Le agenzie di stampa nazionali ne hanno datro notizia quasi un pò sommessamente e in questi giorni, a circa un mese  dall'uscita dell'articolo "Progress towards an all-renewable electricity supply", sulla rivista  scientifica statunitense "Nature Materials". Eppure l'appello di Keith Barnham, Kaspar Knorr, e Massimo Mazzer, è di quelli che vanno ascoltati.
 
L'appello è una moratoria per la messa al bando di nuove centrali che producano energia da combustibili fossili. I tre scienziati sono fiduciosi nella possibilità di ridurre le emissioni di carbonio in atmosfera, utilizzando energia proveniente da fonti rinnovabili, già entro il 2020. Fiducia che deriva dall'attuale stato dell'arte delle tecnologie e soprattutto oramai divenute anche economicamente convenienti.
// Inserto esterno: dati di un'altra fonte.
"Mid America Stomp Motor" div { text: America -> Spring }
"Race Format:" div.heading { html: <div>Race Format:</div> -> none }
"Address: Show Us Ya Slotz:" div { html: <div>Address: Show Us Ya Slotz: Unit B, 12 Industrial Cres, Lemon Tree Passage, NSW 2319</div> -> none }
Secondo Massimo Mazzer, dell'Istituto Materiali per l'Elettronica e il Magnetismo del Consiglio Nazionale delle Ricerche (CNR-IMEM) di Parma, Keith Barnham dell'Imperial College di Londra e Kaspar Knorr del Fraunhofer Institute for Wind Energy and Energy System Technology tedesco, bisogna frenare l'idea che linvestimenti in impianti per la generazione di energia rinnovabile siano anti-economichi portando a sostegno della propria idea dati concreti. Stop agli allarmismi ed energia rinnovabile al 100%.
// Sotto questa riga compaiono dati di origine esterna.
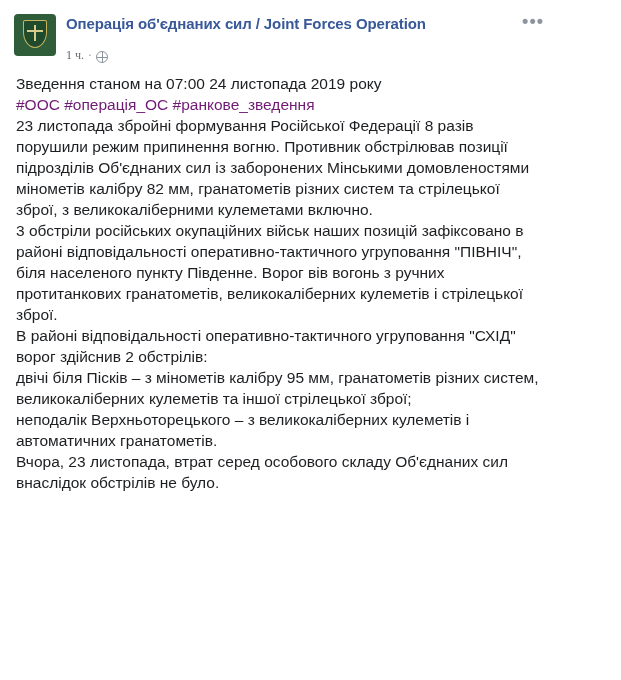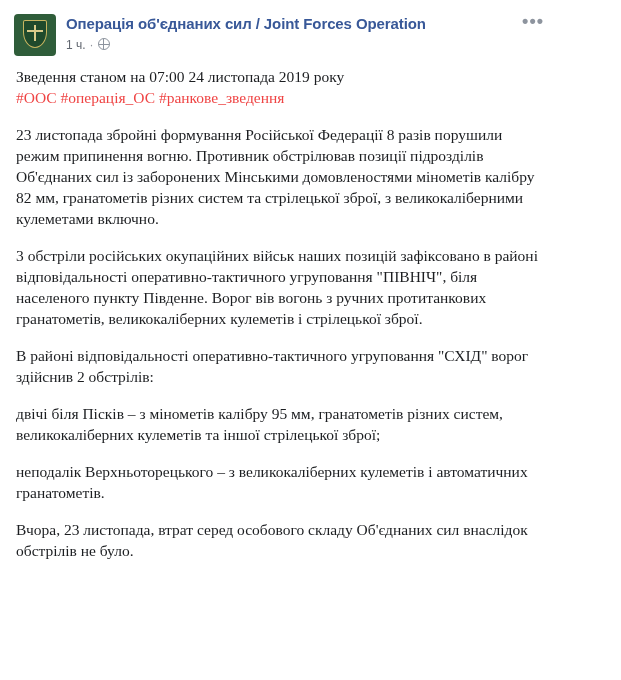"1 ч." .meta-line { align-items: flex-start -> flex-end; font-family: none -> Liberation Serif, serif; margin-top: 4px -> 14px }
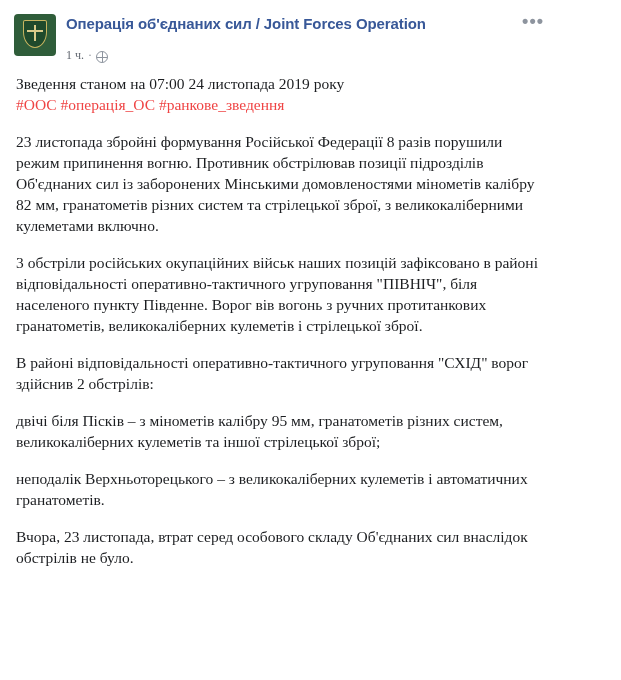"Зведення станом на 07:00 24" .post-body p { font-family: Liberation Serif, serif -> none }
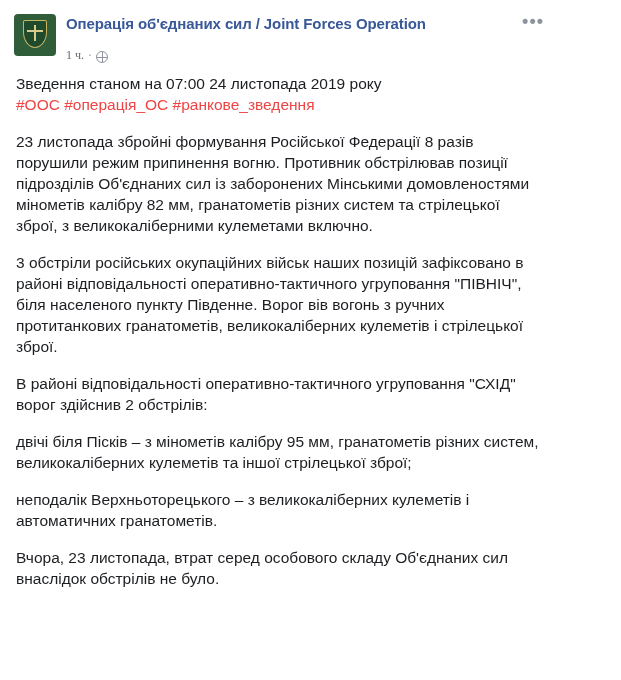"#ООС #операція_ОС #ранкове_зведення" .hashtags { color: #ef4444 -> #701a75 }
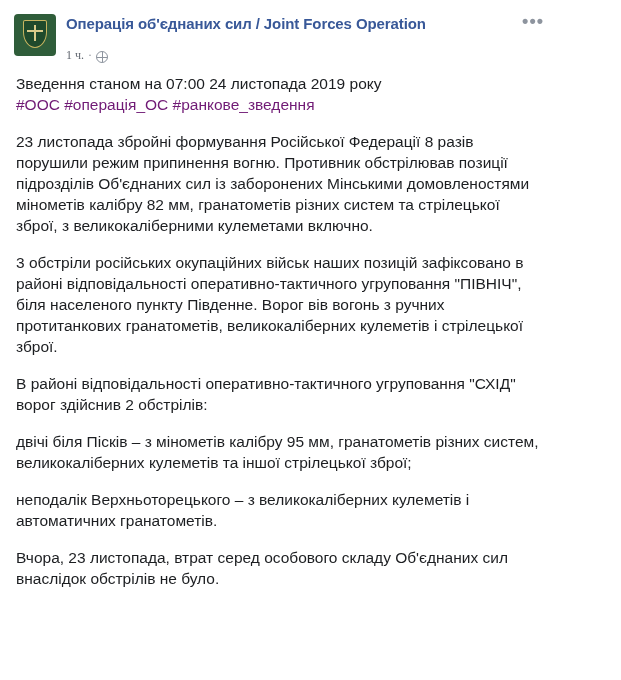"23 листопада збройні формування" .post-body .para { margin: 16px 0 0 0 -> 0 0 0 0 }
Nella lettera inviata alla prestigiosa rivista scientifica americana i tre ricercatori europei, sottolineano come in Italia e Germania lo sviluppo del solare fotovoltaico abbia permesso una riduzione della forbice prezzo dell'energia tra le tariffe per i picchi di utilizzo e quelle base. A sostegno delle motivazioni per la richiesta della moratoria arrivano anche dal progetto Kombikraftwerk, che ha dimostrato come un sapiente mix di tecnologie pulite (eolico e fotovoltaico per il 78%, biogas per il 17%) per la produzione di energia rinnovabile, possa soddisfare la domanda di grandi fette di popolazoini e settori economici, già in questo momento. Coprendo nel 2006 1/10,000 del fabbisogno in tempo reale della rete tedesca, mentre il 19 maggio sono stati immessi nella ore diurne oltre 20 GW, pari a circa 1/3 delle domanda del paese in quelle ore, e portando il prezzo medio giornaliero sotto i 4 eurocent per kWh.